If I do apply same dynamics to brass it still sound harsh, its not flowing, nor it sounds elegant.

3. I usually masked my bad strings and other sustained+legato instruments flow by spiccato or percussion, and its time to stop maskign and learn to do this the right way, and I can't do this alone, nor read this in any book, so I would like if someone has time to explain me why it sounds as it sound, I want this flow...


----------



## Zedcars (Jan 4, 2020)

My advice would be to put each string voice on its own track so that you can assign violin 1, 2, viola, cello, double bass patches to each one and have independent control over the dynamics. I apologise if you’ve already done that, but it sounds like they are all being played on one track as a pad. You haven’t said which string library you are using, but most decent ones will have legato patches designed to play one line monophonically which is what you want for these particular string parts. This will allow the note transitions to sound more realistic. Legato patches in string libraries try to simulate how a stringed instrument sounds when transitioning between two notes. It can be subtle but if it’s not there you notice it as a disconnect and the sound immediately screams SAMPLE. Sometimes there are controls for portamento which is the way a string player will sometimes glide up or down in pitch to the new note. I don’t think you want any of that here so make sure it is not triggered (some libraries have specific patches for this, others use velocity to trigger it, and others handle it differently still).

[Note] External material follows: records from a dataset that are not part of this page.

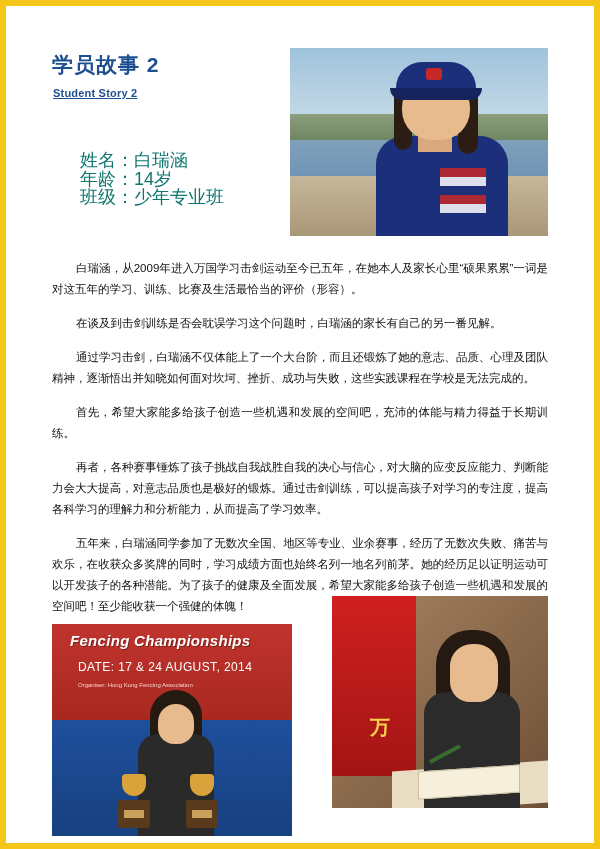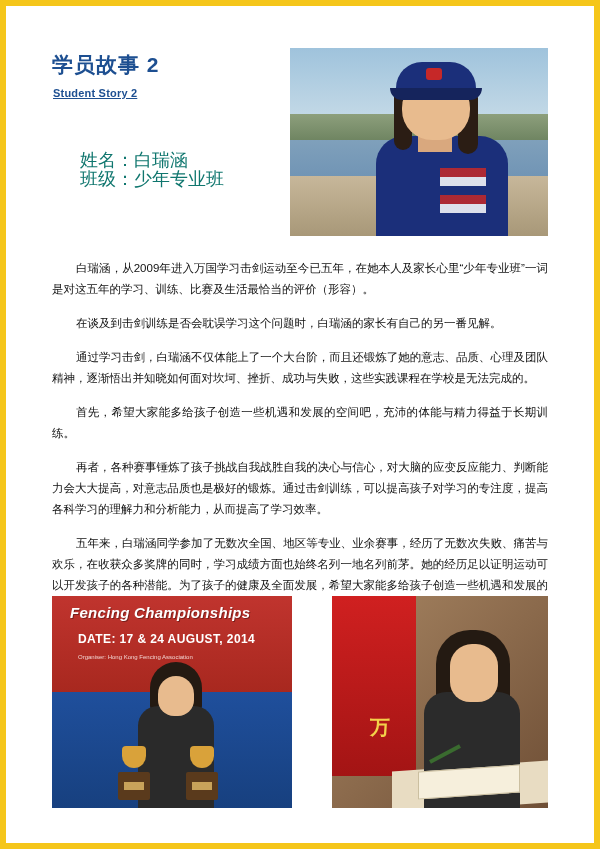--- a/index.html
+++ b/index.html
@@ -199,21 +199,21 @@
   }
   .body-text p {
     margin: 0 0 13px 0;
     text-indent: 24px;
   }
 
   
   .photo-left {
     position: absolute;
     left: 52px;
-    top: 596px;
+    top: 624px;
     width: 240px;
     height: 212px;
     overflow: hidden;
     background: #b03030;
   }
   .photo-left .banner {
     position: absolute;
     left: 0; top: 0;
     width: 240px; height: 96px;
     background: linear-gradient(#c0342e, #a8281f);
@@ -226,21 +226,21 @@
     font-weight: bold;
     font-style: italic;
     color: #ffffff;
     text-shadow: 1px 1px 0 rgba(0,0,0,.35);
     letter-spacing: 0.3px;
   }
   .photo-left .banner-text2 {
     position: absolute;
     left: 26px; top: 36px;
     font-size: 12px;
-    font-weight: bold;
+    font-weight: normal;
     color: #ffffff;
     letter-spacing: 0.4px;
   }
   .photo-left .banner-sub {
     position: absolute;
     left: 26px; top: 57px;
     font-size: 6px;
     color: #f2d3d0;
     line-height: 8px;
   }
@@ -396,25 +396,26 @@
       <div class="hair-r"></div>
       <div class="neck"></div>
       <div class="face"></div>
       <div class="cap"></div>
       <div class="brim"></div>
       <div class="cap-logo"></div>
     </div>
 
     <div class="info">
       <div>姓名：白瑞涵</div>
+      <div>年龄：14岁</div>
       <div>班级：少年专业班</div>
     </div>
 
     <div class="body-text">
-      <p>白瑞涵，从2009年进入万国学习击剑运动至今已五年，在她本人及家长心里“少年专业班”一词是对这五年的学习、训练、比赛及生活最恰当的评价（形容）。</p>
+      <p>白瑞涵，从2009年进入万国学习击剑运动至今已五年，在她本人及家长心里“硕果累累”一词是对这五年的学习、训练、比赛及生活最恰当的评价（形容）。</p>
       <p>在谈及到击剑训练是否会耽误学习这个问题时，白瑞涵的家长有自己的另一番见解。</p>
       <p>通过学习击剑，白瑞涵不仅体能上了一个大台阶，而且还锻炼了她的意志、品质、心理及团队精神，逐渐悟出并知晓如何面对坎坷、挫折、成功与失败，这些实践课程在学校是无法完成的。</p>
       <p>首先，希望大家能多给孩子创造一些机遇和发展的空间吧，充沛的体能与精力得益于长期训练。</p>
       <p>再者，各种赛事锤炼了孩子挑战自我战胜自我的决心与信心，对大脑的应变反应能力、判断能力会大大提高，对意志品质也是极好的锻炼。通过击剑训练，可以提高孩子对学习的专注度，提高各科学习的理解力和分析能力，从而提高了学习效率。</p>
       <p>五年来，白瑞涵同学参加了无数次全国、地区等专业、业余赛事，经历了无数次失败、痛苦与欢乐，在收获众多奖牌的同时，学习成绩方面也始终名列一地名列前茅。她的经历足以证明运动可以开发孩子的各种潜能。为了孩子的健康及全面发展，希望大家能多给孩子创造一些机遇和发展的空间吧！至少能收获一个强健的体魄！</p>
     </div>
 
     <div class="photo-left">
       <div class="banner">
         <div class="banner-text1">Fencing Championships</div>

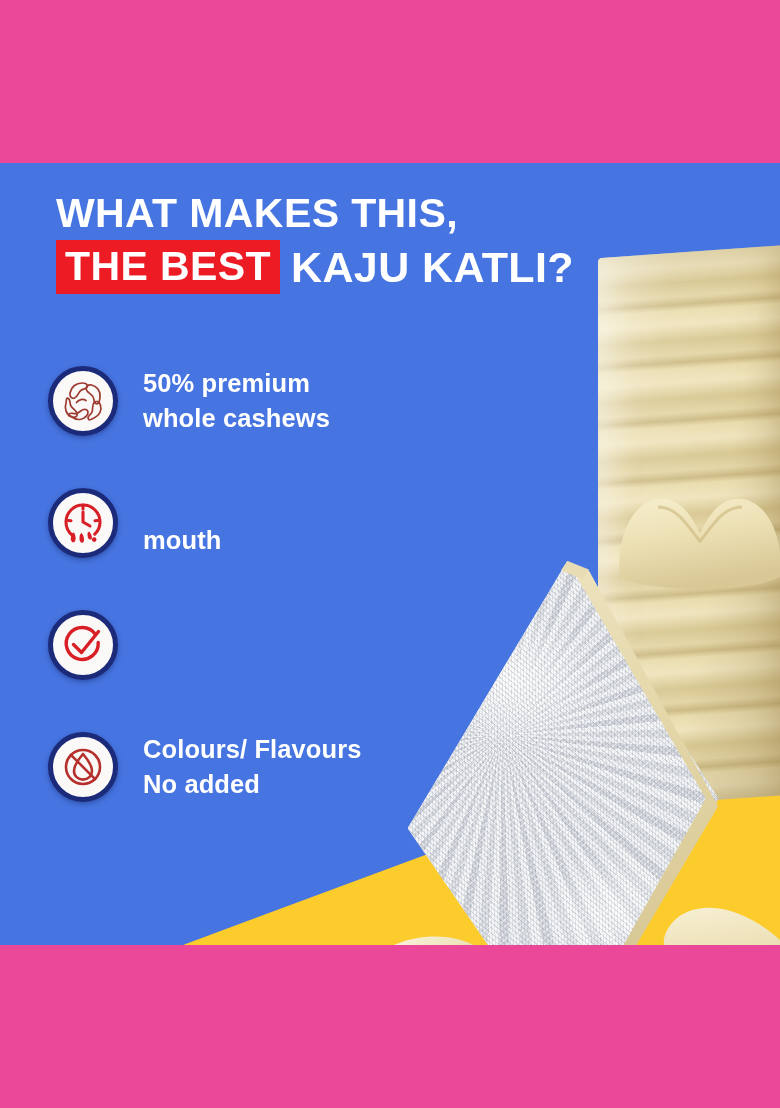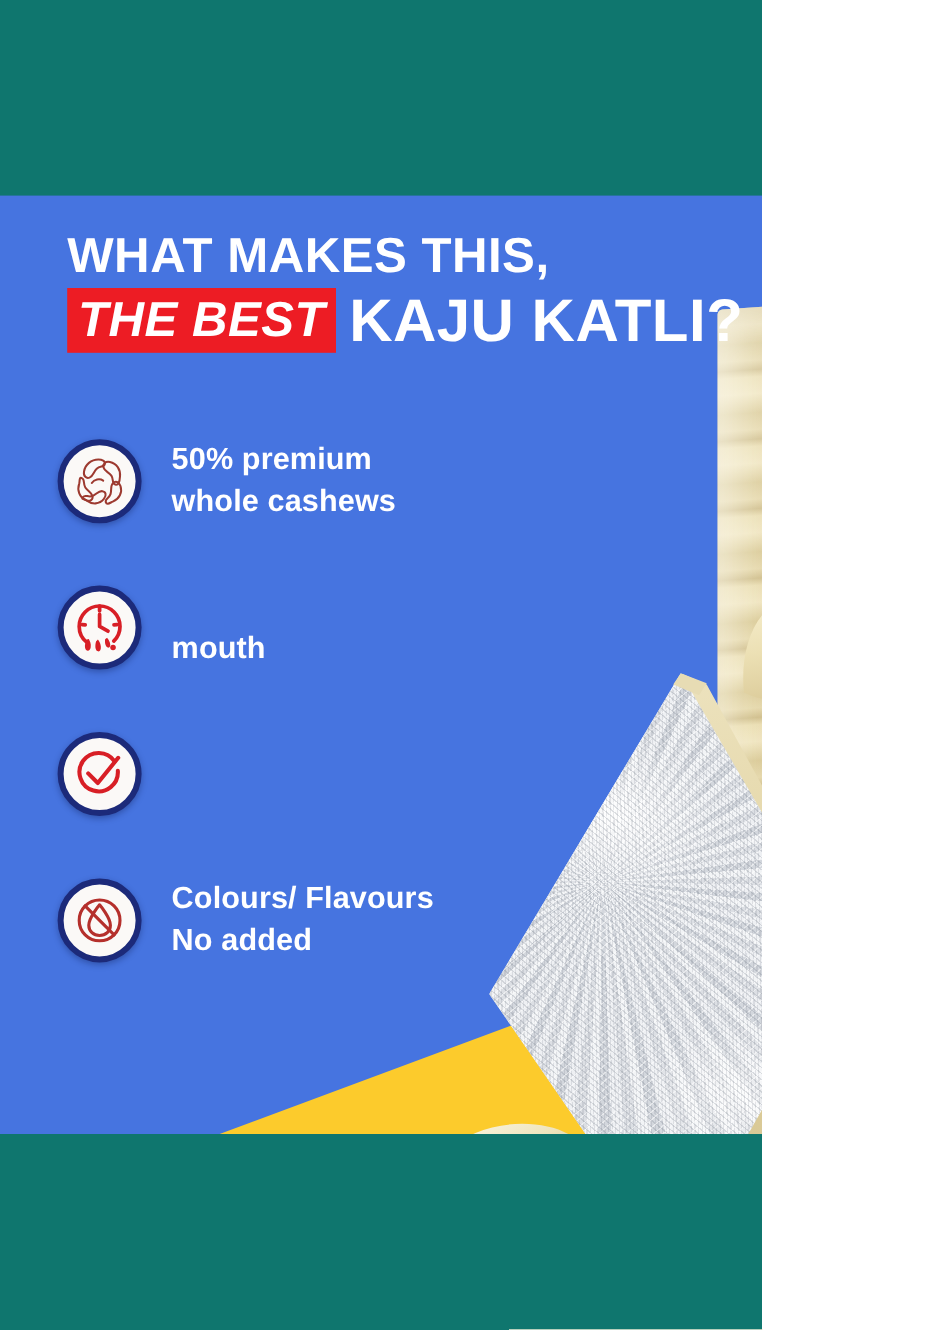--- a/index.html
+++ b/index.html
@@ -10,23 +10,23 @@
   body {
     width: 780px;
     height: 1108px;
     font-family: "Liberation Sans", sans-serif;
     overflow: hidden;
   }
 
   
   #canvas {
     position: relative;
-    width: 635px;
+    width: 780px;
     height: 1108px;
-    background: #0f766e;
+    background: #ec4899;
     overflow: hidden;
   }
 
   
   .panel {
     position: absolute;
     left: 0;
     top: 163px;
     width: 780px;
     height: 782px;
@@ -66,25 +66,24 @@
   }
   .highlight-box {
     background: #ed1c24;
     color: #ffffff;
     padding: 3px 9px 5px 9px;
     font-size: 41px;
     font-weight: 700;
     letter-spacing: 0.4px;
     line-height: 46px;
     display: inline-block;
-    font-style: italic;
   }
   .headline-tail {
     color: #ffffff;
-    font-size: 50px;
+    font-size: 43px;
     font-weight: 700;
     letter-spacing: 0.4px;
     line-height: 46px;
     margin-left: 11px;
     display: inline-block;
   }
 
   
   .features {
     position: absolute;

I would also play/record each line in again and do minimal editing to the note positions afterwards (no hard quantising). What you want is slight variation between each string part/line. Variation in note timing, dynamics, vibrato etc. This will help add interest, emotion and realism.

Look at the library manual to see if you have extra control over vibrato. Some libraries allow this, whereas others just tie it to the dynamics. You can also use CC11 Expression for more subtle (or extreme) volume variation and control. Pay particular attention to the start and end or the string musical phrases. They tend to taper off a bit in dynamics at the end of quiet phrases for example (unless of course it’s a climax, in which case a crescendo would be necessary).

Many people have great success layering solo, chamber or divisi violins, violas and or celli over the top of the larger string sections so that there is more intimacy and it helps add emotion and realism.

Finally, a good string sound has a multitude of factors that make it pleasant to listen to. Programming is one, which I’ve covered a bit. Also, I’m sure you know just how many sampled string libraries are on the market; almost too many to keep track of. Some are better than others so think about whether the library you have is capable of achieving the sound you want. Also try different patches within the library as some are better than others. Part-writing, arranging, mixing, and mastering are also key factors in having a nice sound.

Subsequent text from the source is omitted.